═══ Data for analysis

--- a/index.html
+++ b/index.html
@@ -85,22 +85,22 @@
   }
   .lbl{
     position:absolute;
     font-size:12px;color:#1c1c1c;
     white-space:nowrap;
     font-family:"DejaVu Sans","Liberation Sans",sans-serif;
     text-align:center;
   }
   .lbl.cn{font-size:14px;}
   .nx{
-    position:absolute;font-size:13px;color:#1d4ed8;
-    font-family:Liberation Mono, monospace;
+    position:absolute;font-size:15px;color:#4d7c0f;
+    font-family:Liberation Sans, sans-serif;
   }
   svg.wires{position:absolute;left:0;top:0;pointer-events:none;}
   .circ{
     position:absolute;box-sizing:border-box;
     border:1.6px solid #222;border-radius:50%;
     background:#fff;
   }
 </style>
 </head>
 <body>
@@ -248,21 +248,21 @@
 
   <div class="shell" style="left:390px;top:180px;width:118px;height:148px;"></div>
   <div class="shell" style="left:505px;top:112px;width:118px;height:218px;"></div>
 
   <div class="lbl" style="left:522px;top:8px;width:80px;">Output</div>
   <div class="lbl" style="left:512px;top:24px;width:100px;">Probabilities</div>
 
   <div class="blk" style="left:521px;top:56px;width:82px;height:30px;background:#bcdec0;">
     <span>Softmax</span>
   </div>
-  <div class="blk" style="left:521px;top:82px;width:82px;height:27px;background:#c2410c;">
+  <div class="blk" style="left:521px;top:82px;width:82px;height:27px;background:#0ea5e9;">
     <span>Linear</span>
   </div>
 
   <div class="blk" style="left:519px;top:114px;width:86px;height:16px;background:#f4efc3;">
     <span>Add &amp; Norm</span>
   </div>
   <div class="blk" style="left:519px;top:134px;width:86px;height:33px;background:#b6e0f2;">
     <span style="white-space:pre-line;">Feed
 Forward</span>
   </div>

══════
═══ Data for analysis

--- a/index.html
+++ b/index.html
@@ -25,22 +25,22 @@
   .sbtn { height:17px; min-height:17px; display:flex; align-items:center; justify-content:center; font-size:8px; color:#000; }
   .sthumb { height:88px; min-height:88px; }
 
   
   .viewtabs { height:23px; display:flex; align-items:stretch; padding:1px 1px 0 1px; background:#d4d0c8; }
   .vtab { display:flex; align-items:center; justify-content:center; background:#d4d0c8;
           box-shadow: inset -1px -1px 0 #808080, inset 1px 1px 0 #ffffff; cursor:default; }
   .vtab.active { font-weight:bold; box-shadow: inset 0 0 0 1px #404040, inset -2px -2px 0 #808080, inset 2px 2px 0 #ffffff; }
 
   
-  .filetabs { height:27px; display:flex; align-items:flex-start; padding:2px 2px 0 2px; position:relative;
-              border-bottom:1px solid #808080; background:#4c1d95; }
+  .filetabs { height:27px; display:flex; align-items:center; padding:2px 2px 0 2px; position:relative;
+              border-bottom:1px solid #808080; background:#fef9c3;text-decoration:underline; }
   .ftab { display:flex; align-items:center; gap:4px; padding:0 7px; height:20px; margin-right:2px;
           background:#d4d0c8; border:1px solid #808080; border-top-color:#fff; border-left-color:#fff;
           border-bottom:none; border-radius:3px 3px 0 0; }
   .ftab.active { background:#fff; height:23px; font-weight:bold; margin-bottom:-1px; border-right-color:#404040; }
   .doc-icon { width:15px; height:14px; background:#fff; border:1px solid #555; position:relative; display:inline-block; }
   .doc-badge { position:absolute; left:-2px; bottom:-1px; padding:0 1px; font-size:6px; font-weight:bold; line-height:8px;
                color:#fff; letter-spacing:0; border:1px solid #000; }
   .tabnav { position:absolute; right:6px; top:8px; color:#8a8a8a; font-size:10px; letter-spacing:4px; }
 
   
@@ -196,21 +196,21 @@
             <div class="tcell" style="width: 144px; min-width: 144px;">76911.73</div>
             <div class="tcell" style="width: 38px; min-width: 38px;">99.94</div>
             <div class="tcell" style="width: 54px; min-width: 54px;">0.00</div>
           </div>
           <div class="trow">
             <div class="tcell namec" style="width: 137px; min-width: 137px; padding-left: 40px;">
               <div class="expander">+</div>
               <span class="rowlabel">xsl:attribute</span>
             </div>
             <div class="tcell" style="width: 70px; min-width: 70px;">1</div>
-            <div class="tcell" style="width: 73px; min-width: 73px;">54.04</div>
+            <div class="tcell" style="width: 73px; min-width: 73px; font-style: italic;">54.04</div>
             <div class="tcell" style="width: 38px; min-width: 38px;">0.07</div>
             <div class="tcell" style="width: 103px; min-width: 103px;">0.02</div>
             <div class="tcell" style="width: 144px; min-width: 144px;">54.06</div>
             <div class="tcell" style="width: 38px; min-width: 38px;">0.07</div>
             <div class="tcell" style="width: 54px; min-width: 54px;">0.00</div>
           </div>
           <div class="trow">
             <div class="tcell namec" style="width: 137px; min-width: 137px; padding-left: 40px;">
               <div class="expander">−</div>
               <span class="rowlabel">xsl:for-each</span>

══════
═══ Data for analysis

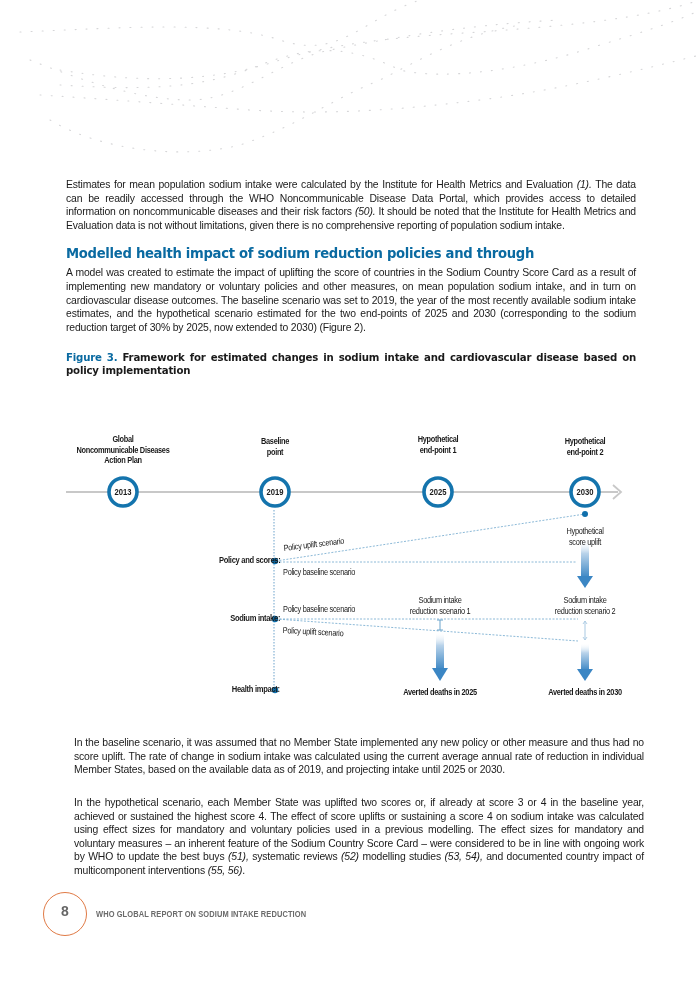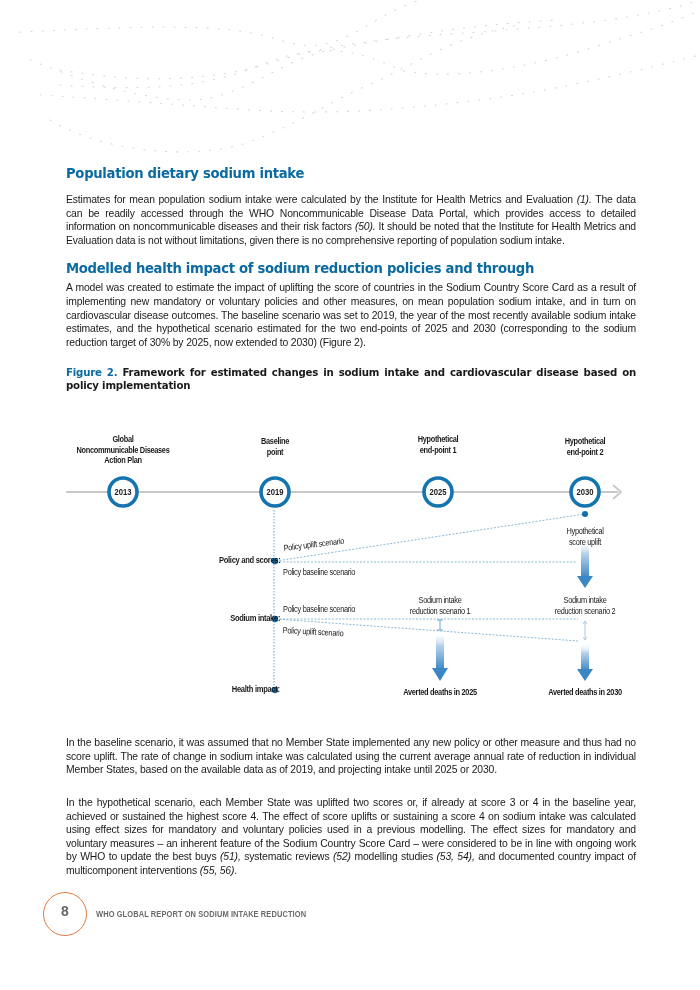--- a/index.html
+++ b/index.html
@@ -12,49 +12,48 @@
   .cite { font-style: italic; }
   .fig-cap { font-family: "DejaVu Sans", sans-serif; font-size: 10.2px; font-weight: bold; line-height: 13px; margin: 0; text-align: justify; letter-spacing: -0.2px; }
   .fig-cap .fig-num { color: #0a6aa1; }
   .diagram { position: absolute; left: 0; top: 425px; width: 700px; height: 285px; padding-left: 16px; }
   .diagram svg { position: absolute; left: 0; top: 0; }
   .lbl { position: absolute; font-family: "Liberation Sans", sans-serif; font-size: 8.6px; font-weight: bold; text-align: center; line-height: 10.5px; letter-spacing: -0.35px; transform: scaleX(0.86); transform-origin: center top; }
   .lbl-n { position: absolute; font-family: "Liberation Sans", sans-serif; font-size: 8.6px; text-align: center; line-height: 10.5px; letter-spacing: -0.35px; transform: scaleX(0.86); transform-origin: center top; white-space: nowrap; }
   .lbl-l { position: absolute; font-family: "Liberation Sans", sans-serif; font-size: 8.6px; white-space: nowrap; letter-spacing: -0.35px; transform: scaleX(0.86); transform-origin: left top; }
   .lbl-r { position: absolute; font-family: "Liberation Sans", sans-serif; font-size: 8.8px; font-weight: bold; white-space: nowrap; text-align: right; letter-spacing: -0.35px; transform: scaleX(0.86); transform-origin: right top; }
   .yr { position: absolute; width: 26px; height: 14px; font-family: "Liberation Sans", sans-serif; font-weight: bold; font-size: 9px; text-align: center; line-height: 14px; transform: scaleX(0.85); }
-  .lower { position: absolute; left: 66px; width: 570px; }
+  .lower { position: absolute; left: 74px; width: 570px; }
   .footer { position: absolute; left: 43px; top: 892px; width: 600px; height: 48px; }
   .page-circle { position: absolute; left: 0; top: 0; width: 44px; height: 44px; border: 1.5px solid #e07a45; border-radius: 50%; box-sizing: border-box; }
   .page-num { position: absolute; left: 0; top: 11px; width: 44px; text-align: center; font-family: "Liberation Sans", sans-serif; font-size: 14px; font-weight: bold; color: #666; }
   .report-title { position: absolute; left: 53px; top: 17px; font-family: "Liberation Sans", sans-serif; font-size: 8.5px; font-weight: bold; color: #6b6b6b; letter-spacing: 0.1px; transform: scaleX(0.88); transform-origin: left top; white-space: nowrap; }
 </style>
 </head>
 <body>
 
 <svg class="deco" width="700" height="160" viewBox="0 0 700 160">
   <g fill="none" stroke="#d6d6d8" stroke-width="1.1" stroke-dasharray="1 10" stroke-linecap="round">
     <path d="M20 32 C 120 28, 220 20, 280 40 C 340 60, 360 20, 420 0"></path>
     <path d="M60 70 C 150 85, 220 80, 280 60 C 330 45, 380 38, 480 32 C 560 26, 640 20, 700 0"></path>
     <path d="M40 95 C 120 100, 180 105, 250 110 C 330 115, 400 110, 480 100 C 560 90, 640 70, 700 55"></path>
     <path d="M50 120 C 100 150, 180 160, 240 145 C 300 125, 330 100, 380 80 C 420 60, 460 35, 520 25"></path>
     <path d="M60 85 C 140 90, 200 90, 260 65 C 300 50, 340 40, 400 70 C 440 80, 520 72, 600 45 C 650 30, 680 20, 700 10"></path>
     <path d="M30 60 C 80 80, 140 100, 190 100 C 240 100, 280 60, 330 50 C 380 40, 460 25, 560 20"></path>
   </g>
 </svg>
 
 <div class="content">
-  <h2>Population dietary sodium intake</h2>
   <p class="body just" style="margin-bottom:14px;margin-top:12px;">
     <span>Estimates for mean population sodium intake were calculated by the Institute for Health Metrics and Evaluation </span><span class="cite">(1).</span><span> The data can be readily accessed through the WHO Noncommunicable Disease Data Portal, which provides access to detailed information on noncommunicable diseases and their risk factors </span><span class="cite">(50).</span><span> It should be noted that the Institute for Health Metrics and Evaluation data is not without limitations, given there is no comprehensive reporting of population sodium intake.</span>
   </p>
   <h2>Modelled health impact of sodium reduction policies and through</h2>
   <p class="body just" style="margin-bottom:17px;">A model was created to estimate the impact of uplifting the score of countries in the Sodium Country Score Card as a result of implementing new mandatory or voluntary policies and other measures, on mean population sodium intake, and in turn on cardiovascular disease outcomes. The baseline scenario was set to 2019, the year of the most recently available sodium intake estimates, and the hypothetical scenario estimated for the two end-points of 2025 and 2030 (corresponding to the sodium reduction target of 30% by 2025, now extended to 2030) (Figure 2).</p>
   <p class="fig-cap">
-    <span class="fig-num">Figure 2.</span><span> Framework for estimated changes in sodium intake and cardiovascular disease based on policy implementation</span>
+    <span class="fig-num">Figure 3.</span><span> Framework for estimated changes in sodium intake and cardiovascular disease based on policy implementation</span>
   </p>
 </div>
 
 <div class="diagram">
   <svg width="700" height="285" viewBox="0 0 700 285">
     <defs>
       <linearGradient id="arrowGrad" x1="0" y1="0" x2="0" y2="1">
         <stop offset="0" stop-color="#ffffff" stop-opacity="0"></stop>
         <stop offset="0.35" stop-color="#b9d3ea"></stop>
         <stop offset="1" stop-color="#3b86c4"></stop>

══════

## Exercise brief
The line above containing "dietary sodium intake</h2>", the line containing "<h2>Modelled health impact", and every line between them are to be transcribed exactly; no other line is wanted.

## Result of this exercise
-  <h2>Population dietary sodium intake</h2>
   <p class="body just" style="margin-bottom:14px;margin-top:12px;">
     <span>Estimates for mean population sodium intake were calculated by the Institute for Health Metrics and Evaluation </span><span class="cite">(1).</span><span> The data can be readily accessed through the WHO Noncommunicable Disease Data Portal, which provides access to detailed information on noncommunicable diseases and their risk factors </span><span class="cite">(50).</span><span> It should be noted that the Institute for Health Metrics and Evaluation data is not without limitations, given there is no comprehensive reporting of population sodium intake.</span>
   </p>
   <h2>Modelled health impact of sodium reduction policies and through</h2>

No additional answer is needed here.